#### EXERCISE
Search the data below for the word "Blue" and copy each line that holds it.
════════════════════
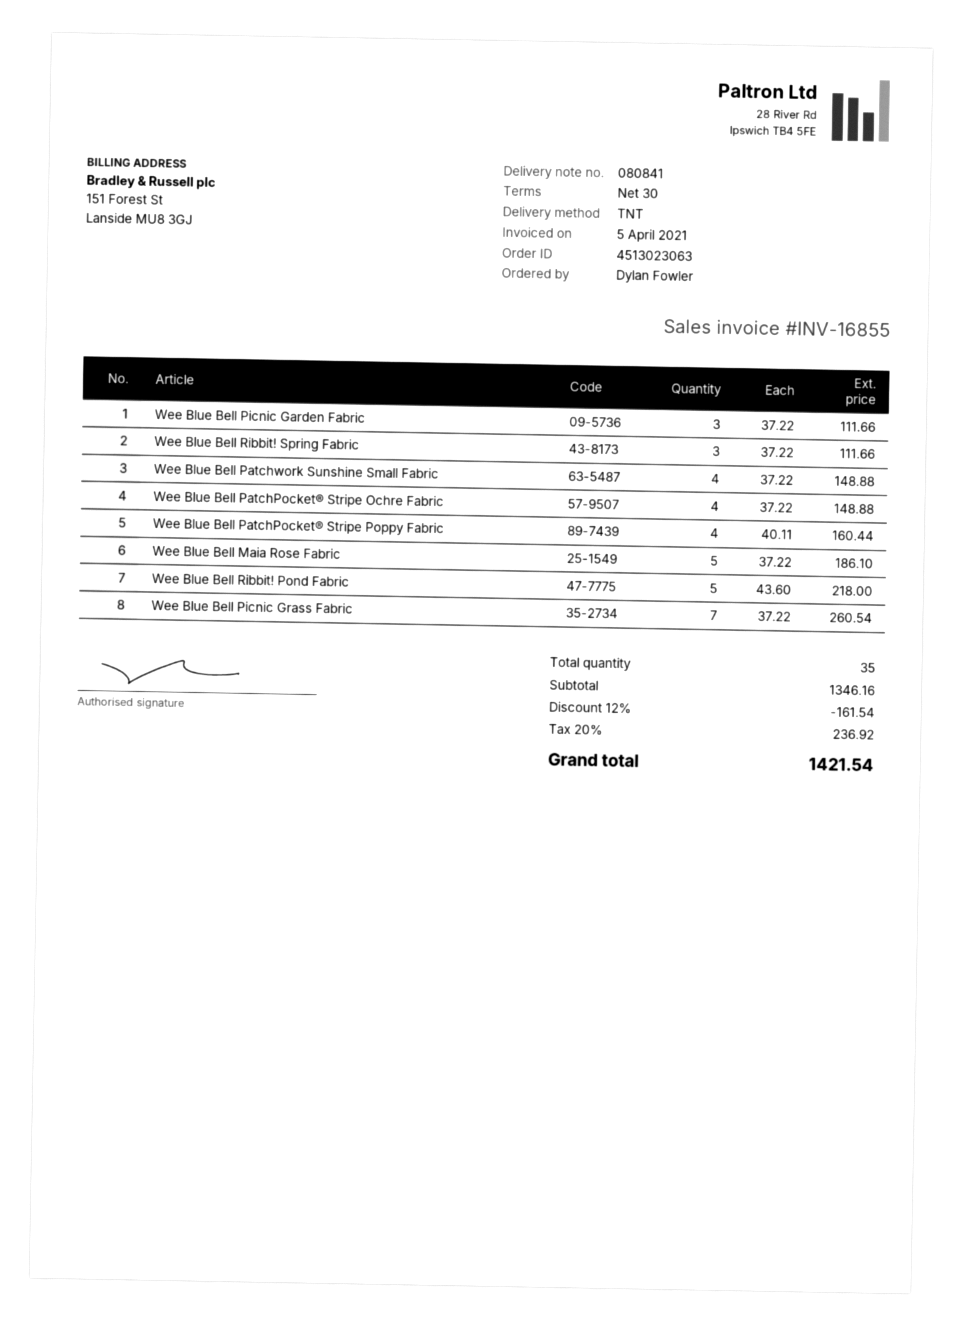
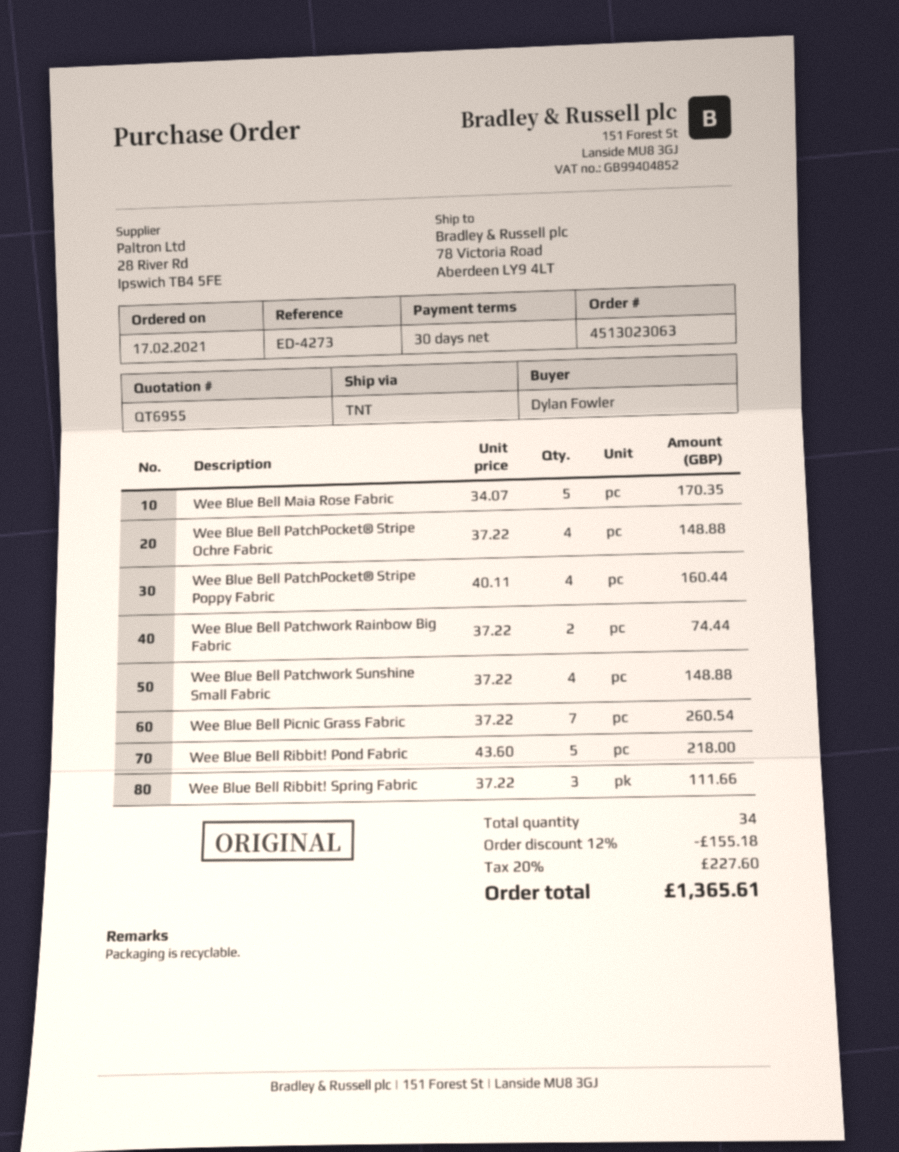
Wee Blue Bell Picnic Garden Fabric: 3 x 37.22 = 111.66 -> none
Wee Blue Bell Maia Rose Fabric: 5 x 37.22 = 186.10 -> 5 x 34.07 = 170.35
Wee Blue Bell Patchwork Rainbow Big Fabric: none -> 2 x 37.22 = 74.44
total quantity: 35 -> 34
discount: 12% = 161.54 -> 12% = 155.18
tax: 20% = 236.92 -> 20% = 227.60
total: 1421.54 -> 1365.61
════════════════════
#### RESPONSE AREA
Wee Blue Bell Picnic Garden Fabric: 3 x 37.22 = 111.66 -> none
Wee Blue Bell Maia Rose Fabric: 5 x 37.22 = 186.10 -> 5 x 34.07 = 170.35
Wee Blue Bell Patchwork Rainbow Big Fabric: none -> 2 x 37.22 = 74.44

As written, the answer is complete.